Aim of the exercise:
Each line from the one holding "-> <div> <span>Marketers" to the last line below must be restated word for word, and no picture may be included.

======

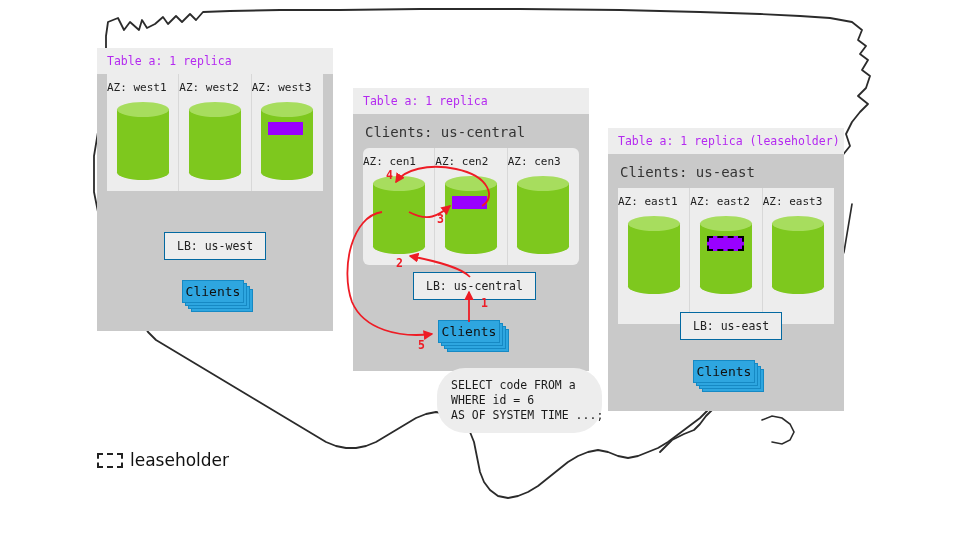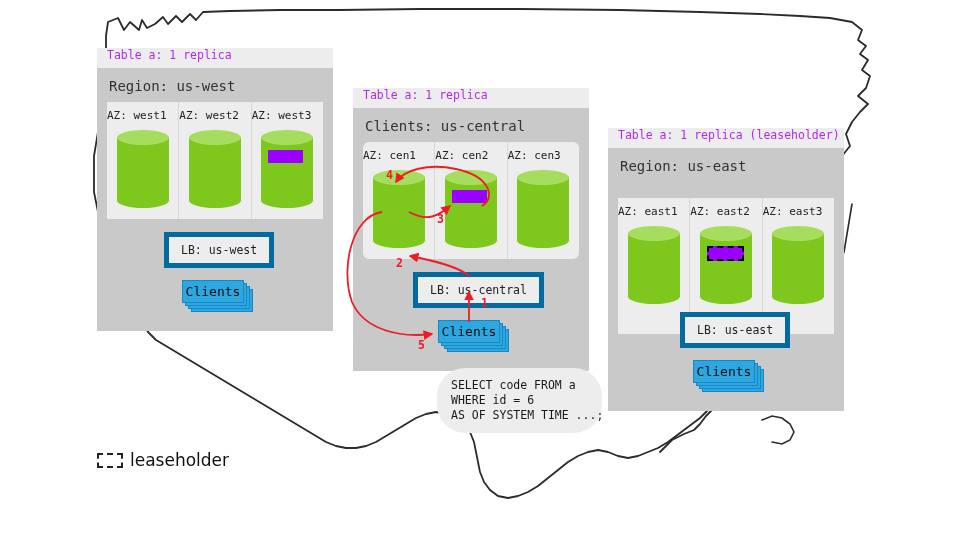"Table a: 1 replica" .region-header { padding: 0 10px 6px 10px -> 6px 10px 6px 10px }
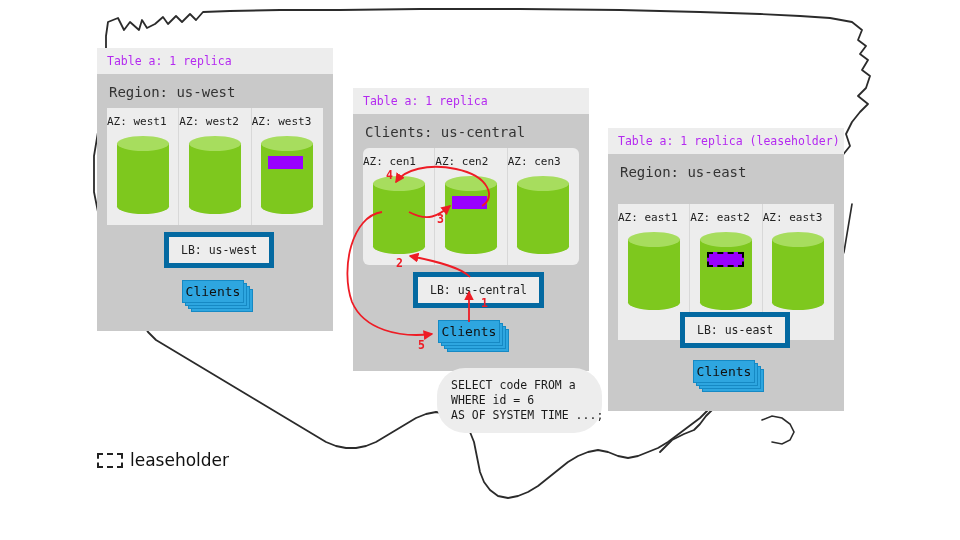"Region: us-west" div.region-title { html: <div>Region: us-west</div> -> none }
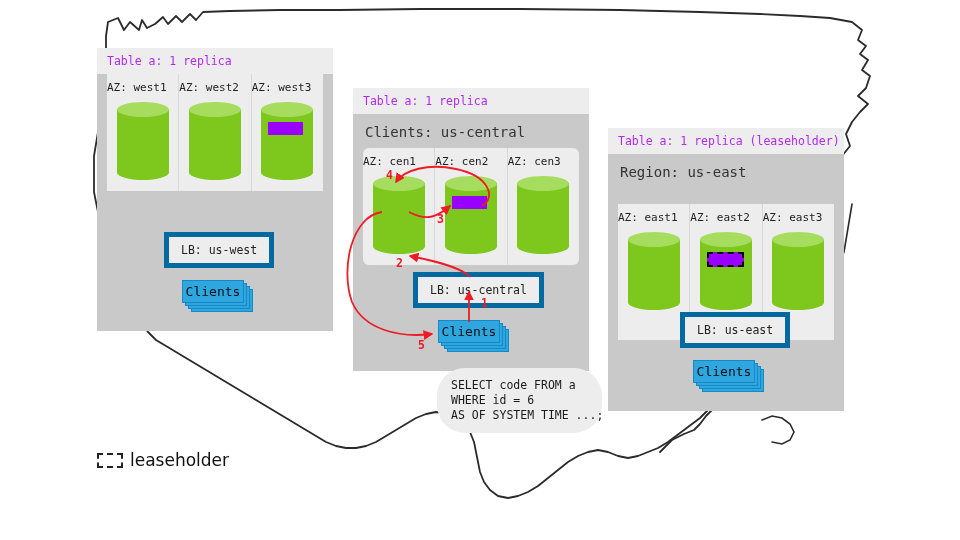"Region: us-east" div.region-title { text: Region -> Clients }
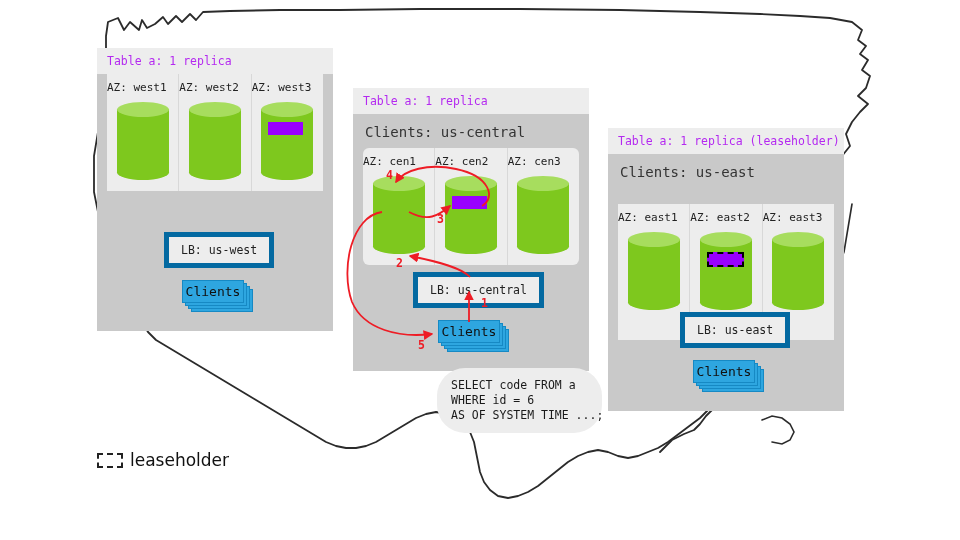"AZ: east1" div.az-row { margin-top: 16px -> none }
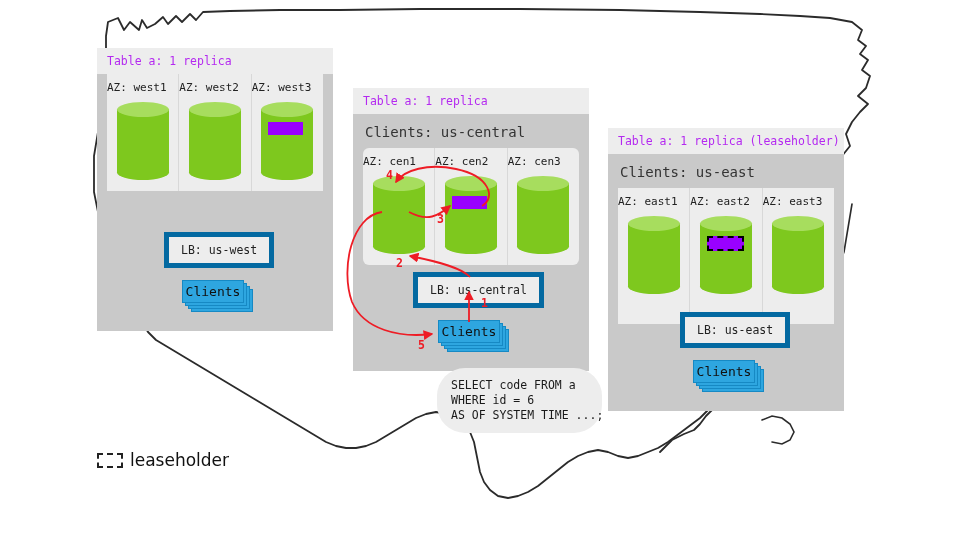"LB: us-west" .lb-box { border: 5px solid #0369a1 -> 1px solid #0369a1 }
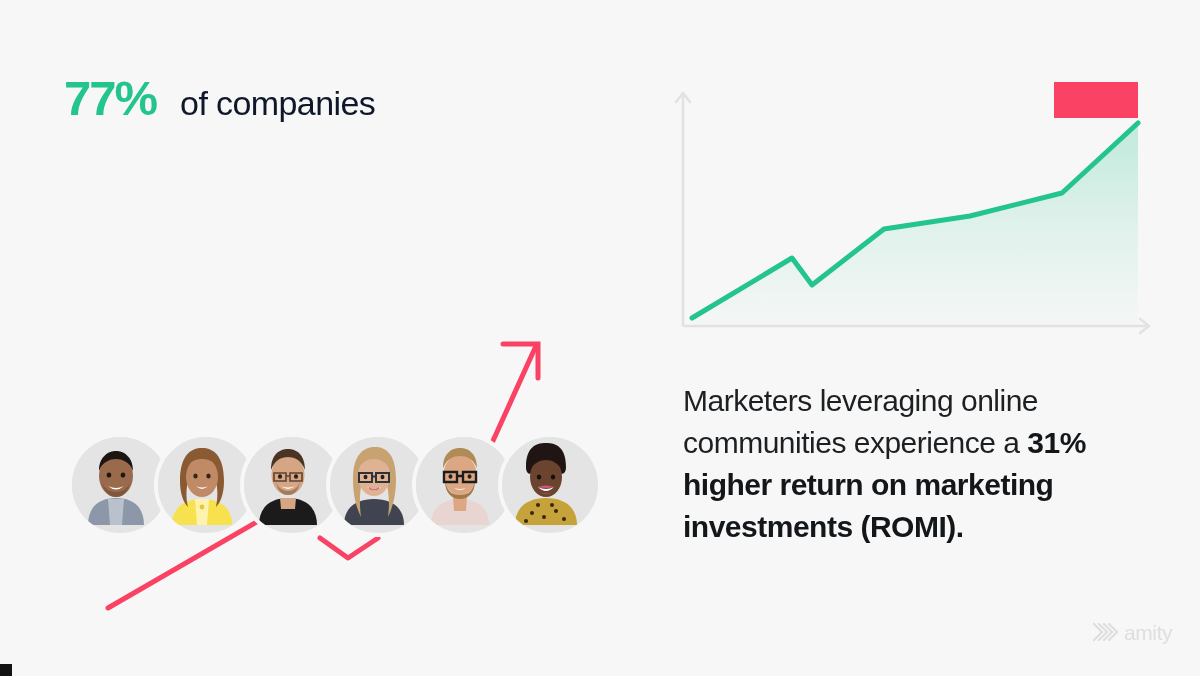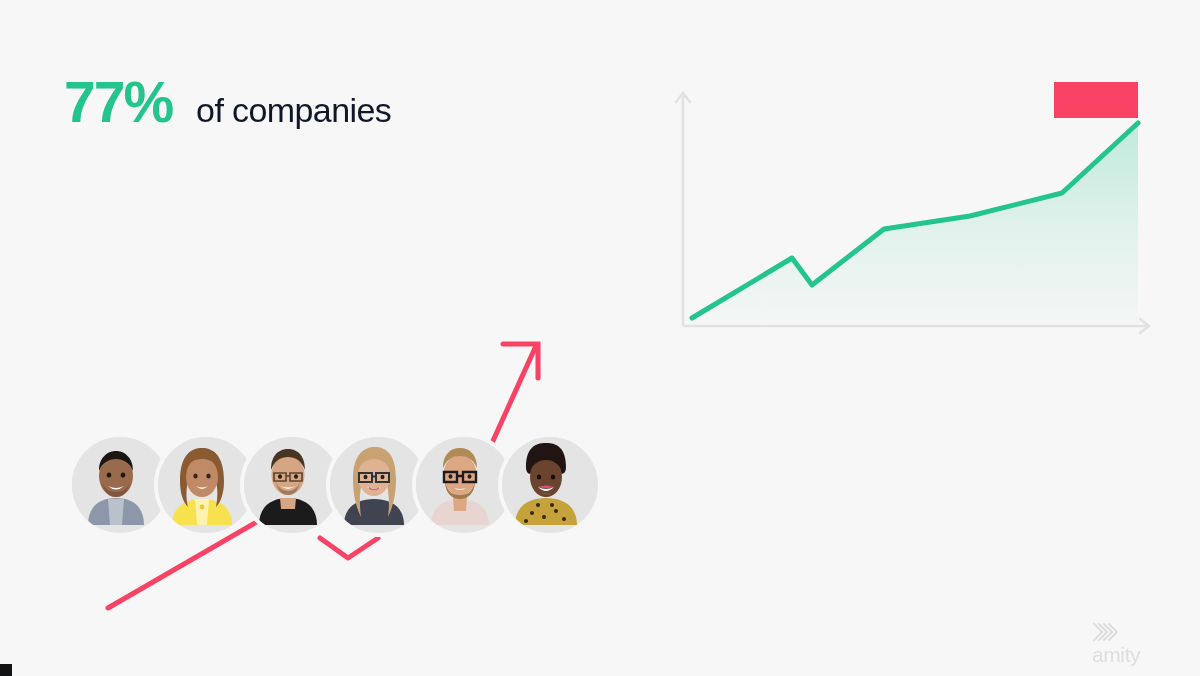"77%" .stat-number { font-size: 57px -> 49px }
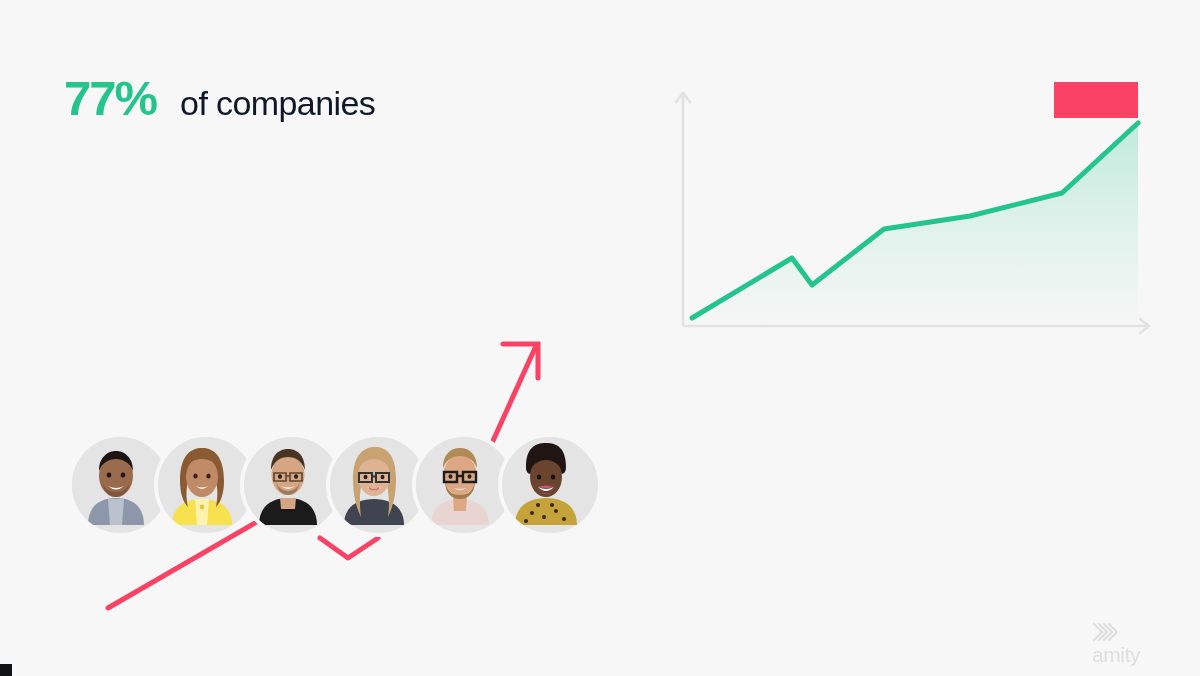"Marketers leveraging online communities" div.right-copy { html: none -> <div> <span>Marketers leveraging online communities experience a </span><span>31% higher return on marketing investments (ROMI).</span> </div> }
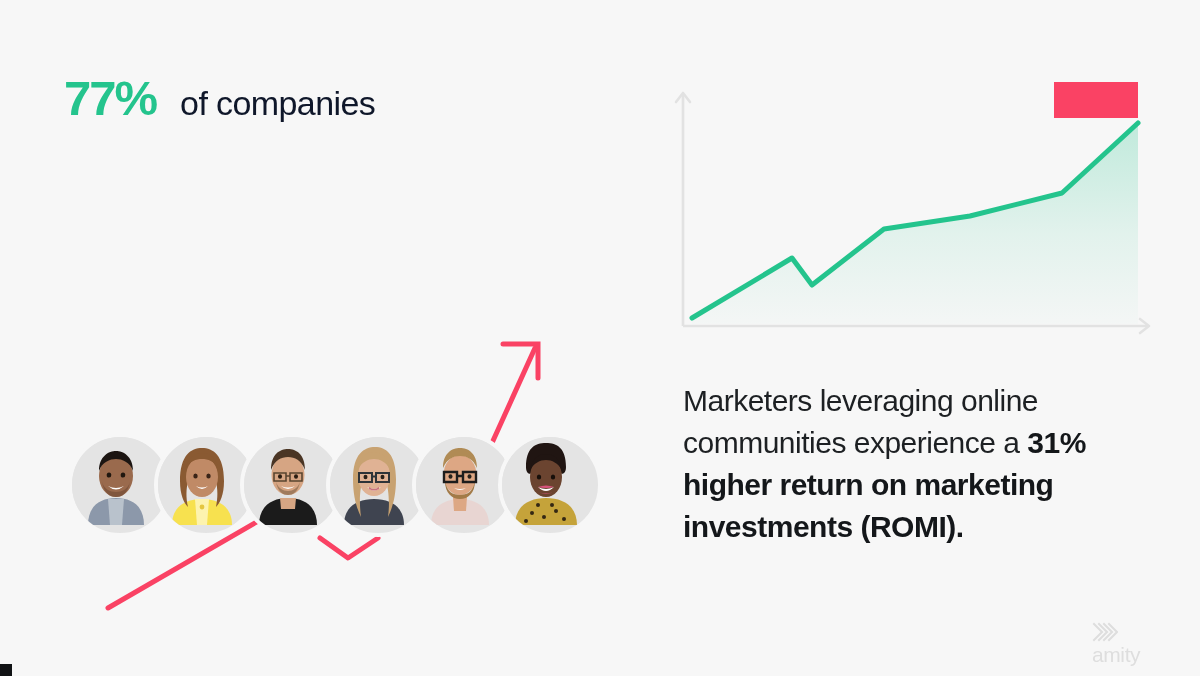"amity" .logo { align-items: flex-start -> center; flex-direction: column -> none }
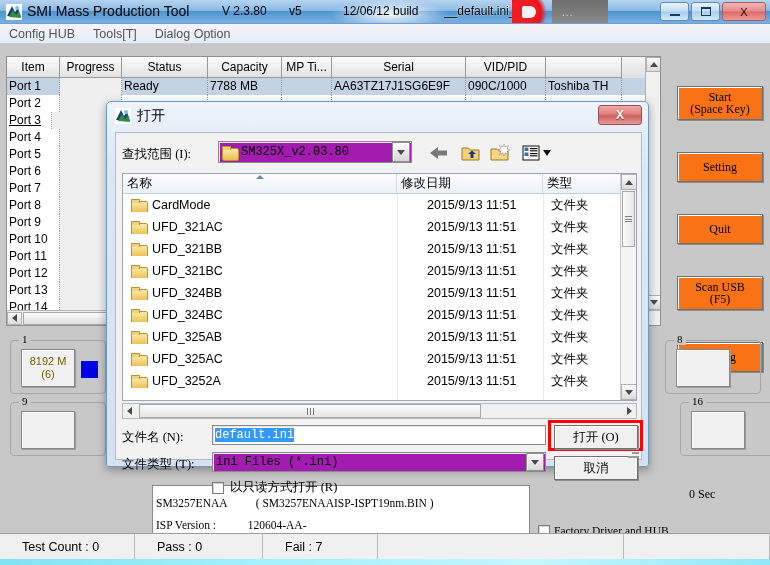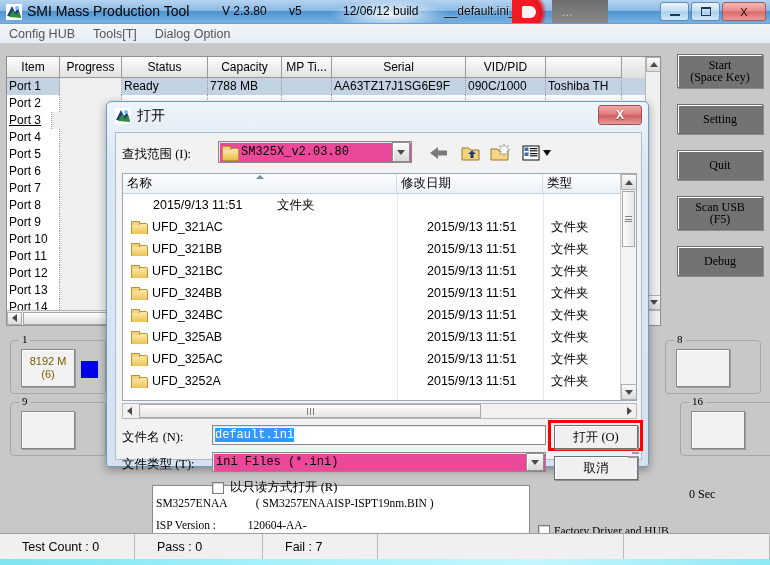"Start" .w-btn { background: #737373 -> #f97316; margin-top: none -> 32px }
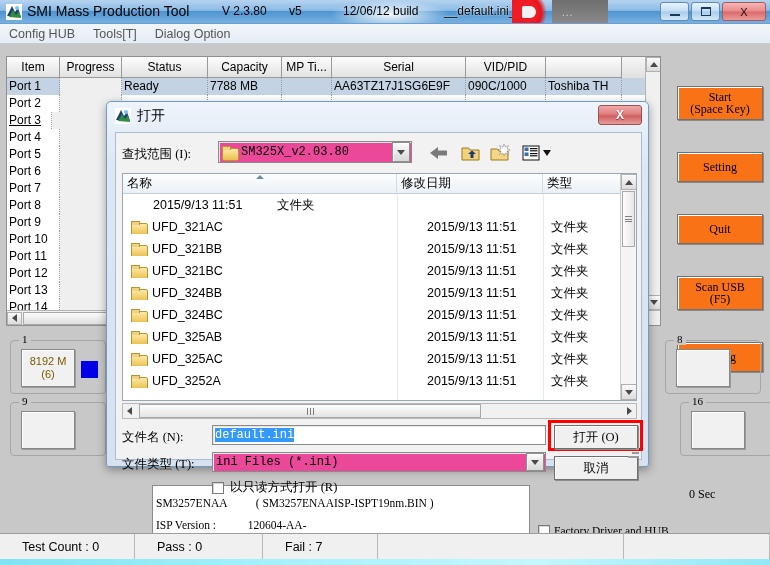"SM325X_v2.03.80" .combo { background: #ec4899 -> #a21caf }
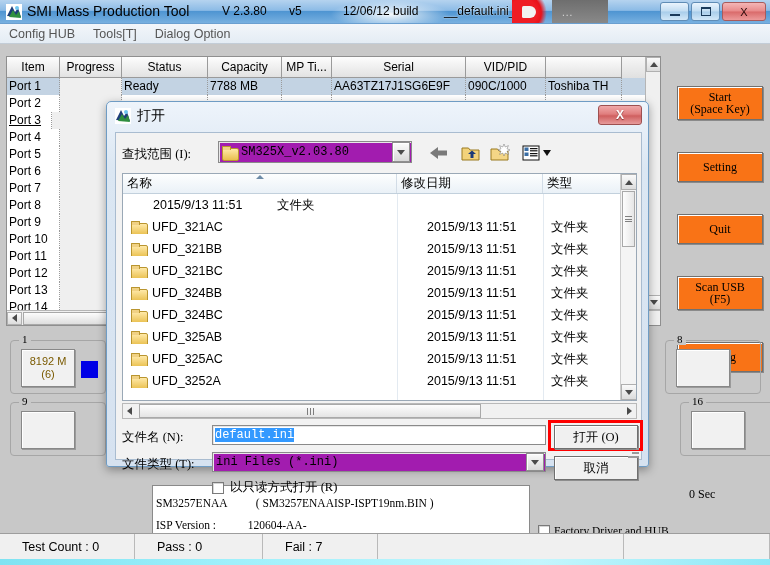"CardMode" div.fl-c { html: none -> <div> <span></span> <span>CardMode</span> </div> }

======

Response for this exercise:
"Marketers leveraging online communities" div.right-copy { html: none -> <div> <span>Marketers leveraging online communities experience a </span><span>31% higher return on marketing investments (ROMI).</span> </div> }
"amity" .logo { align-items: flex-start -> center; flex-direction: column -> none }
"Start" .w-btn { background: #737373 -> #f97316; margin-top: none -> 32px }
"SM325X_v2.03.80" .combo { background: #ec4899 -> #a21caf }
"CardMode" div.fl-c { html: none -> <div> <span></span> <span>CardMode</span> </div> }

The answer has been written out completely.